* _TASK OBJECTIVE_
In the entries that follow, identify the line containing "tax: 20% = 437.96 -> 20% = 444.58" and return it together with all later lines, exactly as they appear.

- Opening Delimiter -

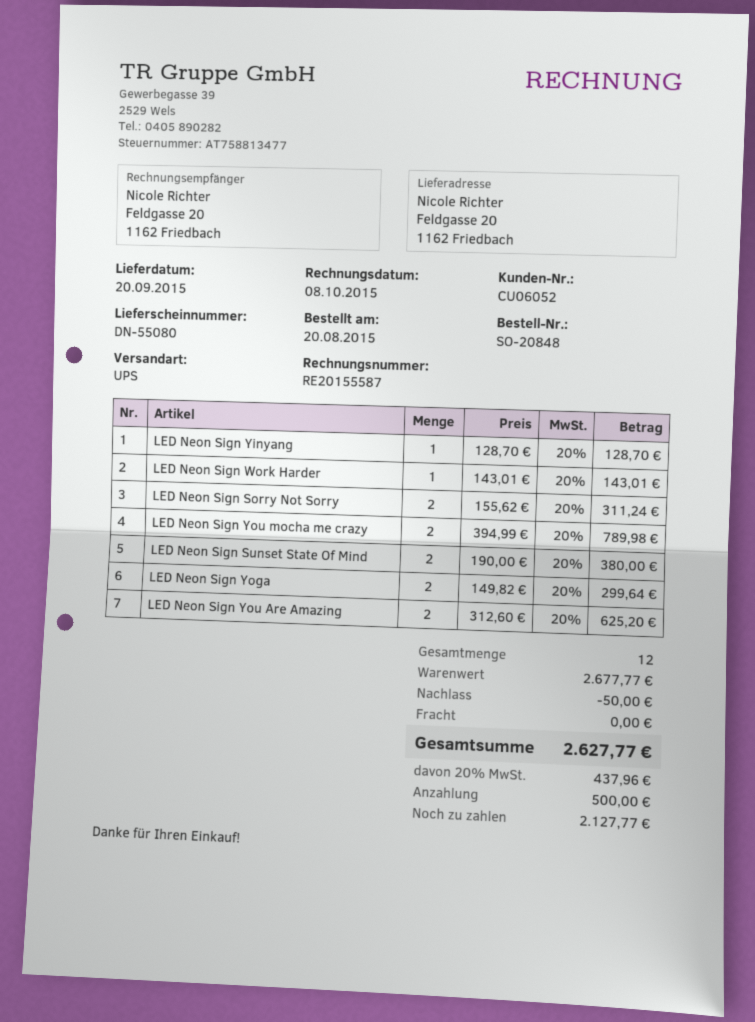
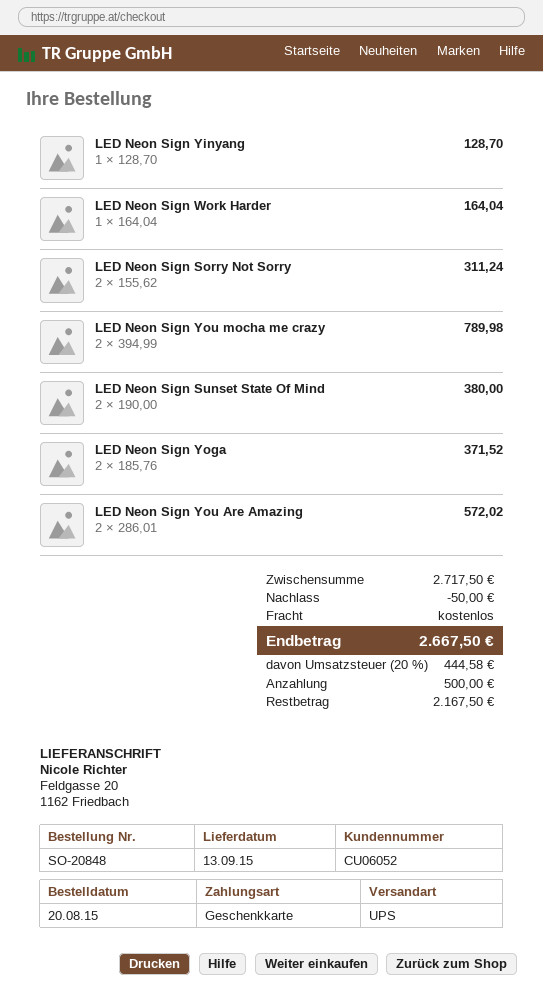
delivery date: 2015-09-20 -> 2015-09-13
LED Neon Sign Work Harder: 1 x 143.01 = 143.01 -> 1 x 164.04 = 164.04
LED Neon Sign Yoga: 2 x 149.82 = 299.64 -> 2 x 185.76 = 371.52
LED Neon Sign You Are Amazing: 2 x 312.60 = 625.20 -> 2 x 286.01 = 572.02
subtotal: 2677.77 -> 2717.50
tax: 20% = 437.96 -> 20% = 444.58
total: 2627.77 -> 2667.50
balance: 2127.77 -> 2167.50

- Closing Delimiter -

* _COMPLETED TASK_
tax: 20% = 437.96 -> 20% = 444.58
total: 2627.77 -> 2667.50
balance: 2127.77 -> 2167.50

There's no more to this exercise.